Gemeinsam mit der Bürgerbewegung, schreibt Ulrich Vultejus am 16.November an Gauck, habe die HU „die lange und nicht immer durchschaubare Debatte“ über das Stasiaktengesetz verfolgt — in der Hoffnung, am Ende möge eine Regelung zum Wohle der von Denuntiation und Verfolgung betroffenen Menschen in der ehemaligen DDR zustande kommen. Die Hoffung habe aber leider getrogen. Mit der beabsichtigten Preisverleihung sei der „Wunsch“ verbunden gewesen, Gauck „für den Einsatz in der Auseinandersetzung über das Gesetz den Rücken zu stärken“. Er sei zwar überzeugt, daß sich Gauck entsprechend bemüht habe — „aber leider haben sich diese Bemühungen bei der Abfassung des Gesetzes nicht ausgewirkt“. Eine Preisverleihung würde nun den öffentlichen Eindruck erwecken, „als billigten wir dieses Gesetz“. Ergo: Das „Angebot“ könne nicht länger aufrecht erhalten werden.

Keineswegs, beteuerte Vultejus, sei daran gedacht, Gauck brüskieren zu wollen. Die Entscheidung werde daher öffentlich nicht bekannt gegeben, „zumal unser bisheriger Kontakt ebenfalls das Stadium erster vertraulicher Sondierung noch nicht überschritten hatte“.

Jochen Gauck vermag auf Anfrage der Argumentation der Humanistischen Union nicht zu folgen. Mit der Verabschiedung des Gesetzes werden aus seiner Sicht schließlich die zentralen Forderungen der Bürgerbewegung eingelöst und das von der Stasi in über drei Jahrzehnten angehäufte Herrschaftswissen an die Bespitzelten und Betrogenen zurückgegeben.

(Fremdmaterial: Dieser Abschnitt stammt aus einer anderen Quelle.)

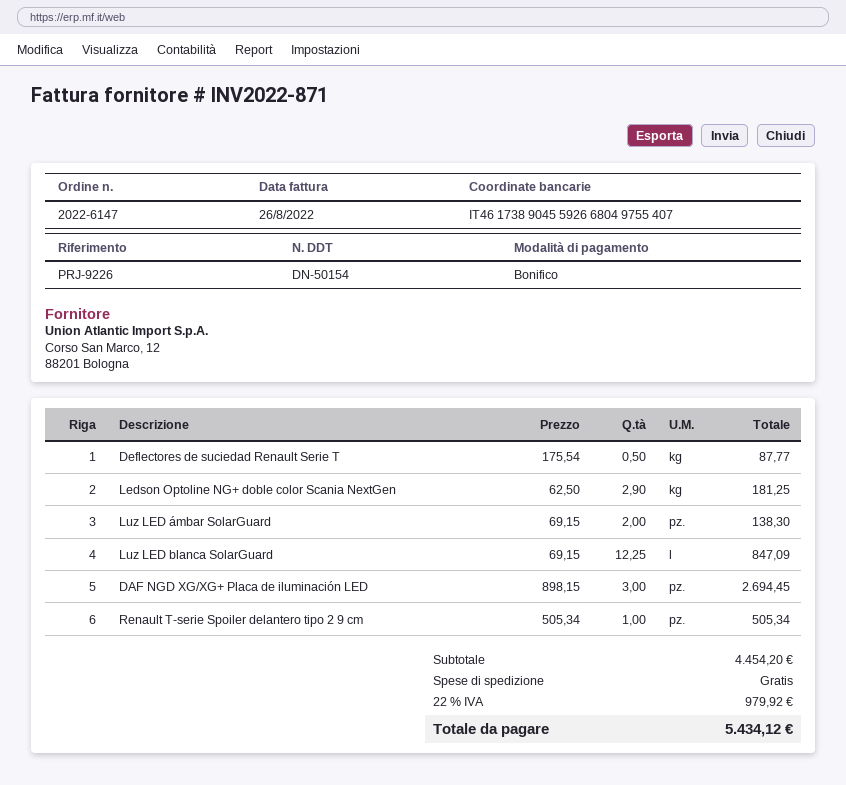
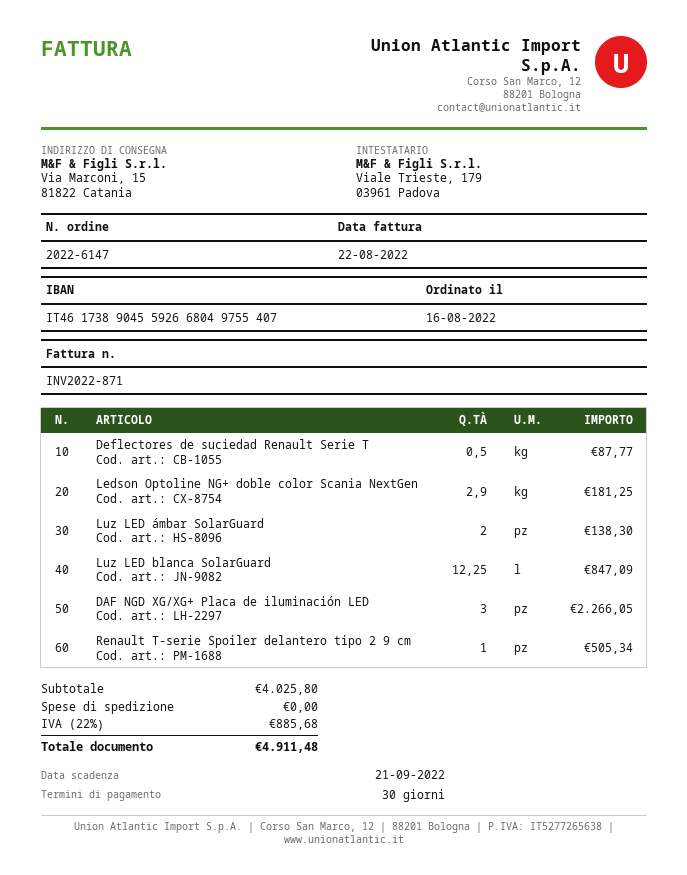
invoice date: 2022-08-26 -> 2022-08-22
DAF NGD XG/XG+ Placa de iluminación LED: 3 for 2694.45 -> 3 for 2266.05
subtotal: 4454.20 -> 4025.80
tax: 22% = 979.92 -> 22% = 885.68
total: 5434.12 -> 4911.48

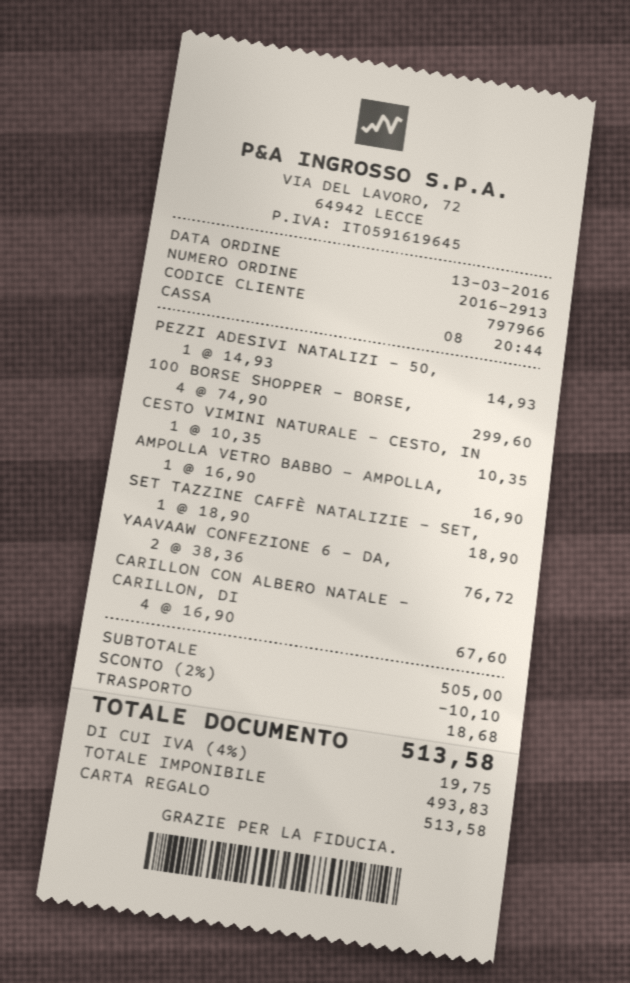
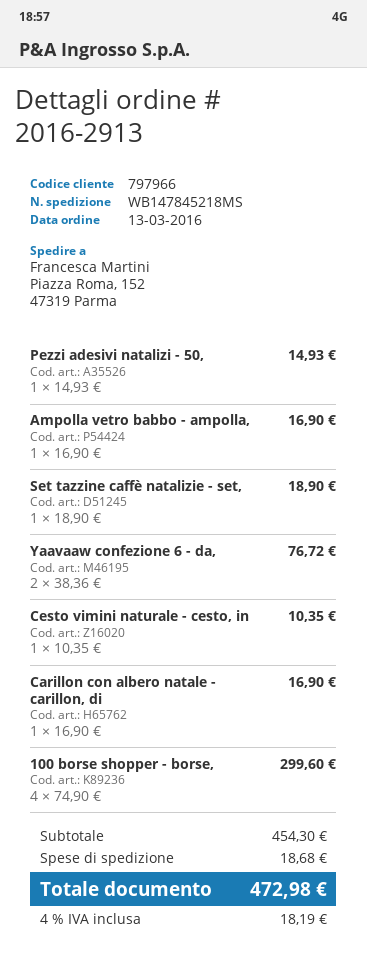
CARILLON CON ALBERO NATALE - CARILLON, DI: 4 x 16.90 = 67.60 -> 1 x 16.90 = 16.90
subtotal: 505.00 -> 454.30
discount: 2% = 10.10 -> none
tax: 4% = 19.75 -> 4% = 18.19
total: 513.58 -> 472.98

Dem Sinneswandel, so der frühere Rostocker Pfarrer, müsse wohl ein „ideologischer Blick“ zugrunde liegen, „der die Urteilskraft eingeschränkt hat“. Er würde sich allerdings freuen, von den Vorstandsmitgliedern „die wahren Hintergründe“ für ihre Entscheidung kennenzulernen.

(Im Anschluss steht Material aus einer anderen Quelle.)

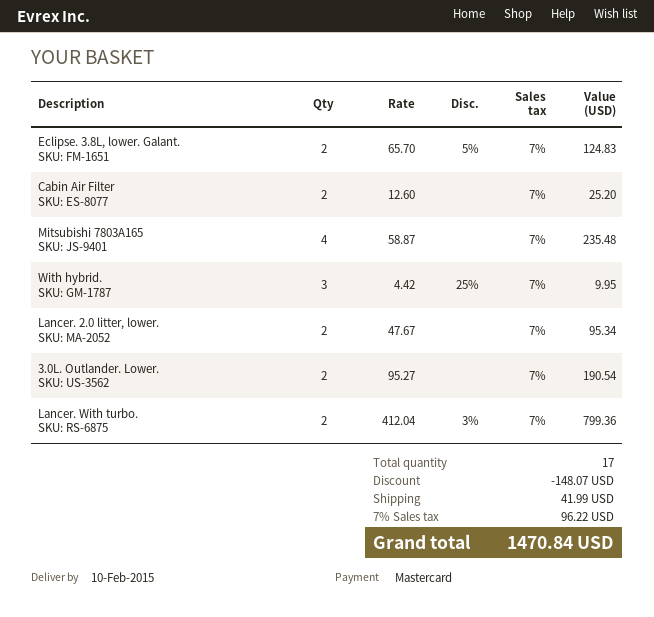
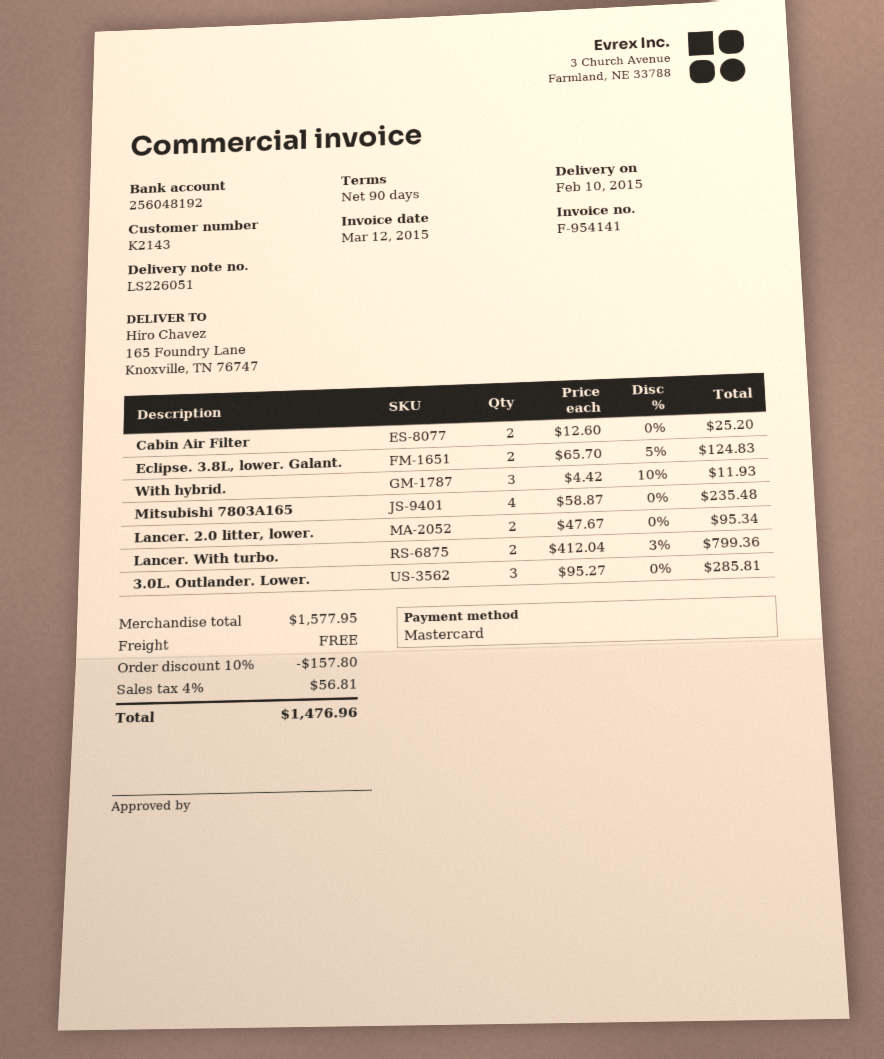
With hybrid.: 3 x 4.42 - 25% = 9.95 -> 3 x 4.42 - 10% = 11.93
3.0L. Outlander. Lower.: 2 x 95.27 = 190.54 -> 3 x 95.27 = 285.81
discount: 148.07 -> 157.80
shipping: 41.99 -> 0.00
tax: 7% = 96.22 -> 4% = 56.81
total: 1470.84 -> 1476.96

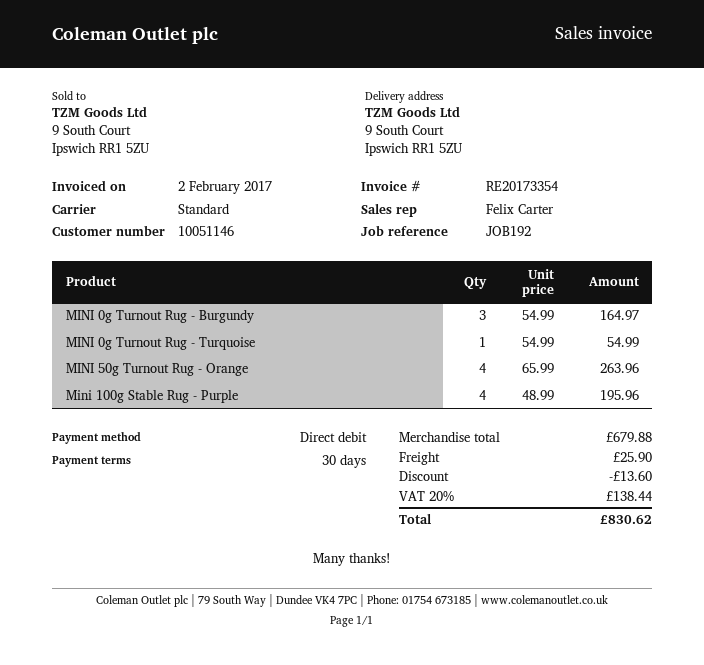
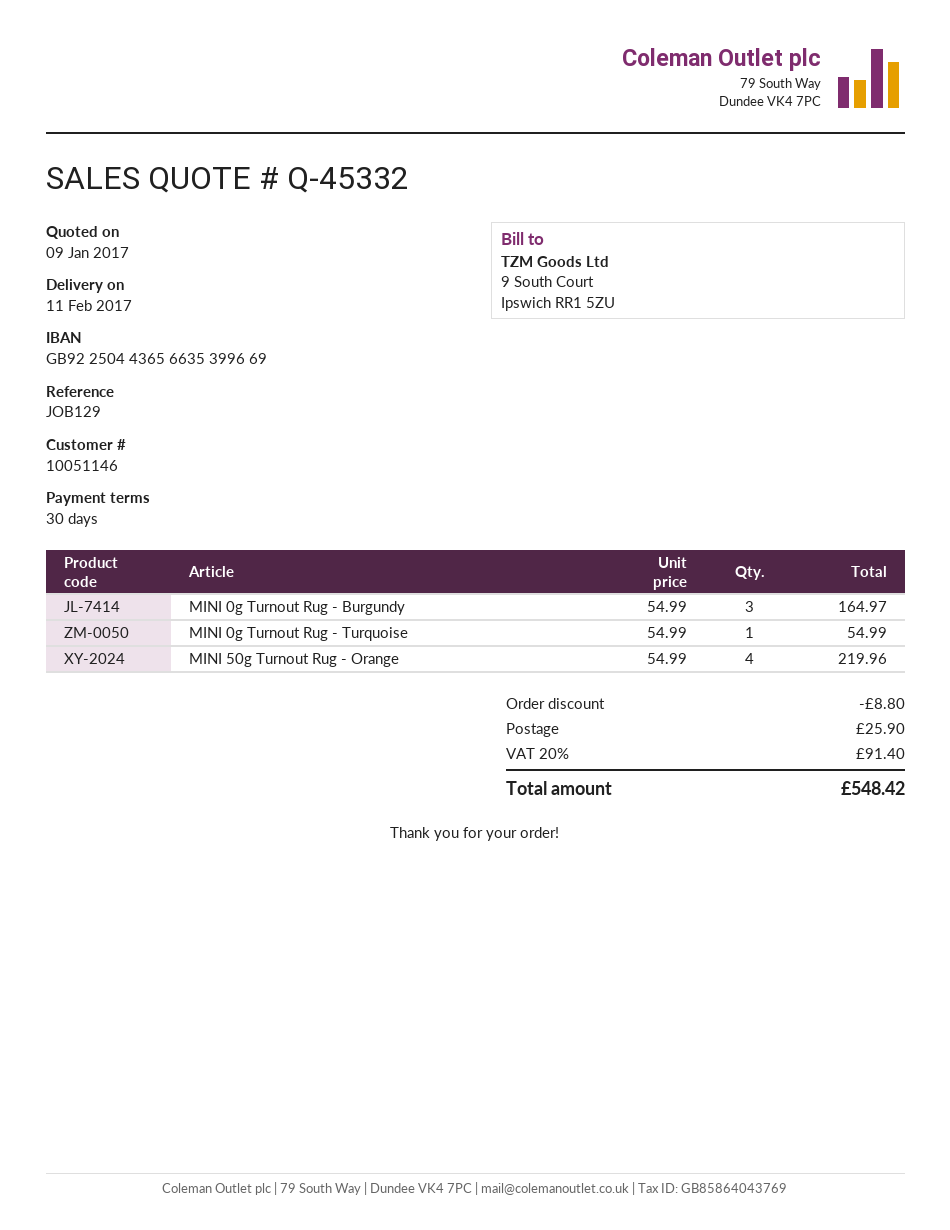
reference: JOB192 -> JOB129
MINI 50g Turnout Rug - Orange: 4 x 65.99 = 263.96 -> 4 x 54.99 = 219.96
Mini 100g Stable Rug - Purple: 4 x 48.99 = 195.96 -> none
discount: 13.60 -> 8.80
tax: 20% = 138.44 -> 20% = 91.40
total: 830.62 -> 548.42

Der SPD-Bundestagsabgeordnete Otto Schily, Mitglied im Beirat der HU, nahm gestern die Entscheidung der Vorständler mit einigem Befremden zur Kenntnis: Gauck könne doch nicht für ein Gesetz verantwortlich gemacht werden, das im Bundestag beschlossen wurde; auch würden seine Verdienste deswegen keineswegs geschmälert. Heftiger noch reagierte die stellvertretende Vorsitzende der SPD-Bundestagsfraktion. Herta Däubler-Gmelin, ebenso im Beirat, nannte den Vorgang schlicht „völlig unmöglich“. Er stehe im krassen Widerspruch zu dem Verständnis, das sie von der Humanistischen Union habe. Sie forderte den Bundesvorstand auf, bei seiner heutigen Sitzung in Erfurt „die Angelegenheit zur Zufriedenheit aller“ zu regeln. Andernfalls stehe sie dem Beirat nicht weiter zur Verfügung.